==== EXCERPTED RECORDS ====

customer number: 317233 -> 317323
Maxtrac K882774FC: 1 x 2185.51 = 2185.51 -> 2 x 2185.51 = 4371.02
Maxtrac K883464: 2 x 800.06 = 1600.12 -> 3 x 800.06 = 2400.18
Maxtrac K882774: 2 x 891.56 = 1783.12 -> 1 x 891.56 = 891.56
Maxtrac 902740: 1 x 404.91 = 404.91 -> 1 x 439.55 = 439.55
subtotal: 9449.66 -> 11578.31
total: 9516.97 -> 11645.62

====

§ **TASK BRIEF**
The entries above must be returned in full, exactly as shown.

§ **OUTPUT**
customer number: 317233 -> 317323
Maxtrac K882774FC: 1 x 2185.51 = 2185.51 -> 2 x 2185.51 = 4371.02
Maxtrac K883464: 2 x 800.06 = 1600.12 -> 3 x 800.06 = 2400.18
Maxtrac K882774: 2 x 891.56 = 1783.12 -> 1 x 891.56 = 891.56
Maxtrac 902740: 1 x 404.91 = 404.91 -> 1 x 439.55 = 439.55
subtotal: 9449.66 -> 11578.31
total: 9516.97 -> 11645.62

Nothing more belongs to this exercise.